Significance
Concrete remains the backbone of modern infrastructure, yet now facing growing environmental scrutiny. While ultra-high-performance concrete (UHPC) has opened up new frontiers in structural engineering, with its exceptional mechanical properties and durability, it’s impossible to ignore the environmental consequences that come bundled with its use. Much of UHPC’s strength is rooted in its high content of ordinary Portland cement (OPC), a material that accounts for a significant portion of global CO₂ emissions. One alternative that’s drawn increasing interest is alkali-activated concrete, especially alkali-activated UHPC (AA-UHPC), which substitutes OPC with industrial byproducts like fly ash and GGBS. These materials don’t just reduce the carbon footprint; they also perform surprisingly well when properly formulated. That said, designing with AA-UHPC isn’t as straightforward as swapping ingredients. Its behavior is highly sensitive to shifts in mix composition, from activator ratios to curing temperatures. Even experienced materials scientists often find it difficult to predict outcomes without extensive and often tedious lab work.
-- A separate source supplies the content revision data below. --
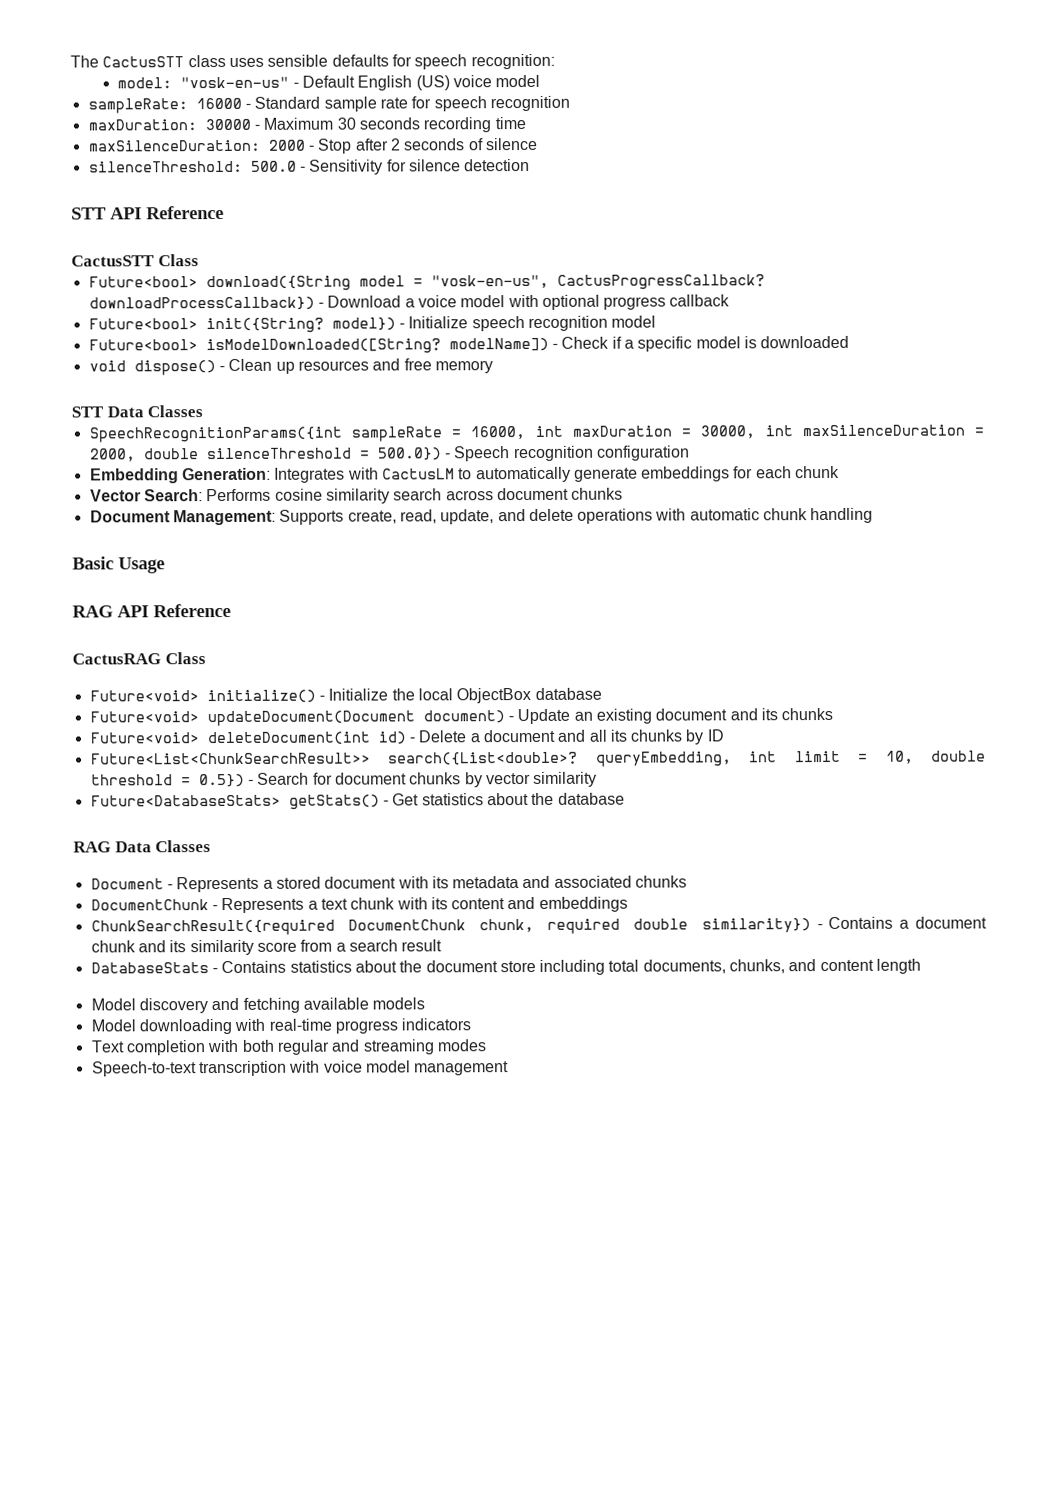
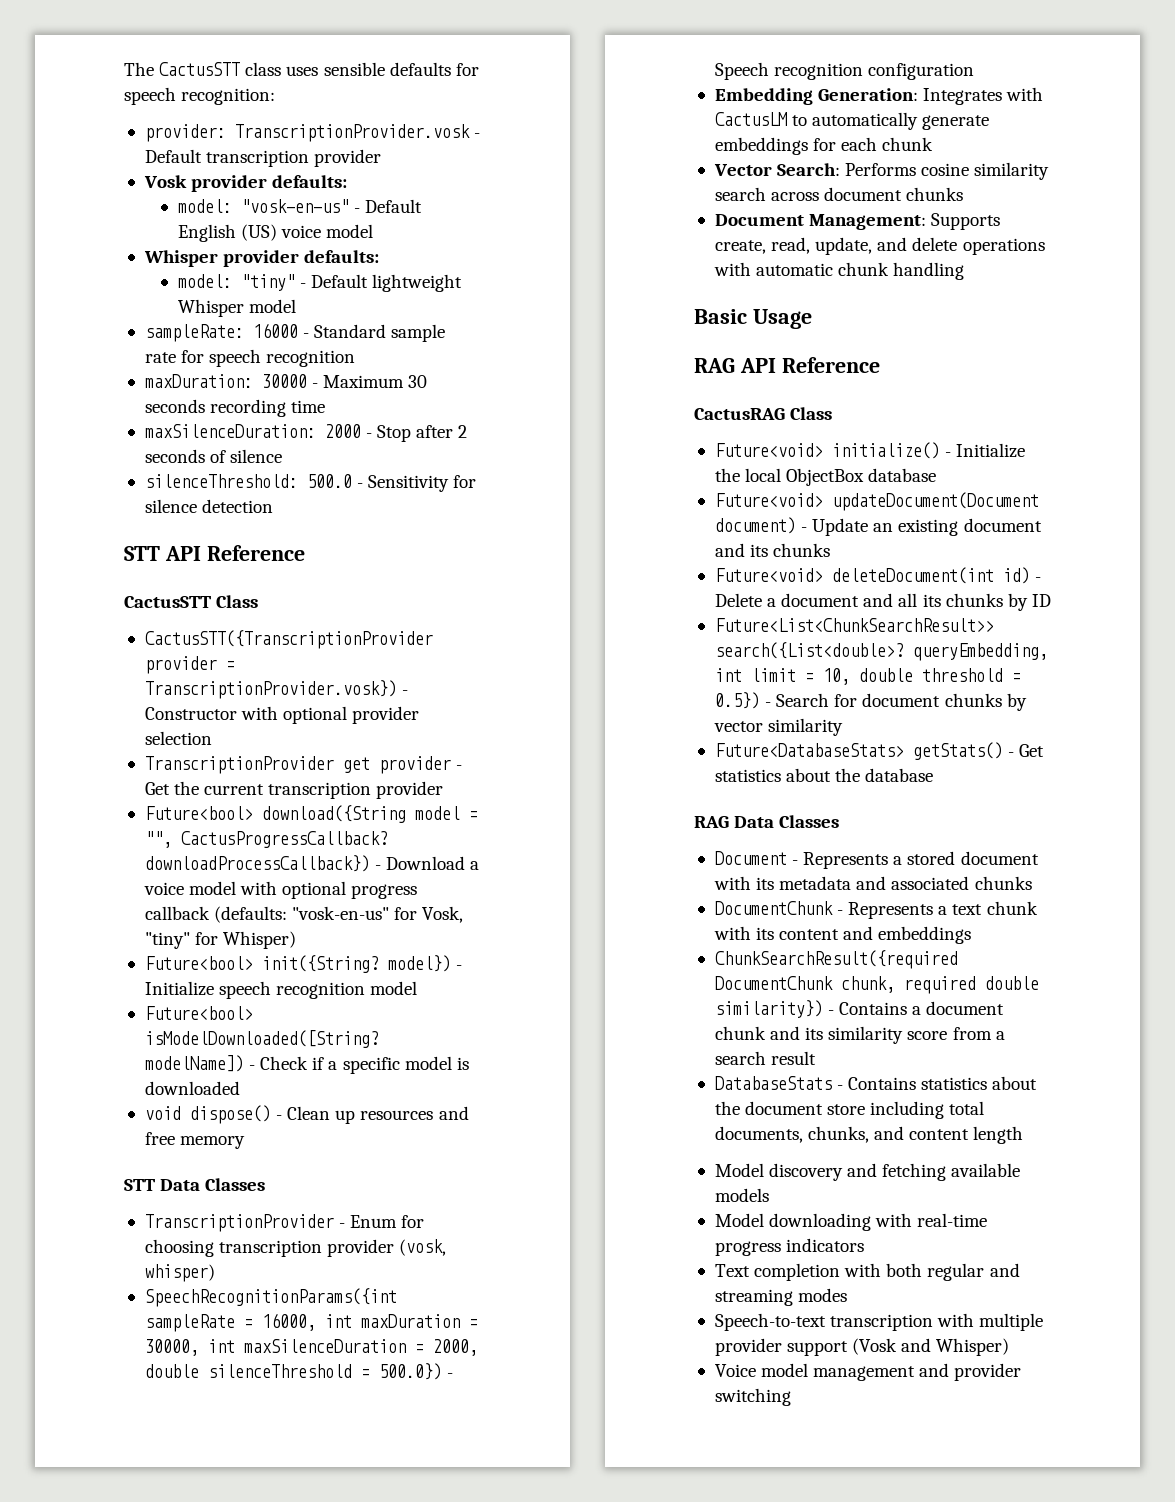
+ provider: TranscriptionProvider.vosk - Default transcription provider
+ Vosk provider defaults:
+ Whisper provider defaults:
+ model: "tiny" - Default lightweight Whisper model
+ CactusSTT({TranscriptionProvider provider = TranscriptionProvider.vosk}) - Constructor with optional provider selection
+ TranscriptionProvider get provider - Get the current transcription provider
- Future<bool> download({String model = "vosk-en-us", CactusProgressCallback? downloadProcessCallback}) - Download a voice model with optional progress callback
+ Future<bool> download({String model = "", CactusProgressCallback? downloadProcessCallback}) - Download a voice model with optional progress callback (defaults: "vosk-en-us" for Vosk, "tiny" for Whisper)
+ TranscriptionProvider - Enum for choosing transcription provider (vosk, whisper)
- Speech-to-text transcription with voice model management
+ Speech-to-text transcription with multiple provider support (Vosk and Whisper)
+ Voice model management and provider switching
To this account, recent research paper published in Archives of Civil and Mechanical Engineering and led by Professor Doo-Yeol Yoo from the Department of Architecture and Architectural Engineering at Yonsei University together with Dr. Farzin Kazemi and Professor Robert Jankowski from Gdańsk University of Technology and Dr. Torkan Shafighfard from the Polish Academy of Sciences, researchers recognized that while there is a fair amount of experimental data on AA-UHPC, but still lack reliable tools to extract predictive conclusions from it. Rather than continuing down the path of labor-intensive trial and error, the team decided to explore whether machine learning—specifically a stacked model augmented with active learning—could offer a more efficient way forward. Their idea was to create a system that could identify the most informative data points, adapt its internal logic, and improve as it learned. The research team gathered data and compiled 284 distinct AA-UHPC mix designs from 26 peer-reviewed studies. These weren’t cherry-picked examples but a broad and intentionally messy collection—reflecting diverse material combinations, different curing strategies, and varied dosages of key ingredients like fly ash, GGBS, silica fume, and alkaline activators. What unified these data points was a common endpoint: compressive strength. But everything else—fiber aspect ratio, water-to-binder ratios, even curing temperature—varied widely. That variability was central to the study’s purpose. Moreover, instead of repeating these tests experimentally, the authors turned to machine learning to build a predictive tool and also to see if they could train a system that actually learned where its own uncertainties were. They used a stacked model architecture with active learning layered on top. That meant the model wasn’t just fed a static dataset. It was allowed to iteratively select the most “informative” samples—those that would best improve its predictions—and retrain itself over time. In materials science, where data is often scarce and expensive to generate, that approach provide a practical edge.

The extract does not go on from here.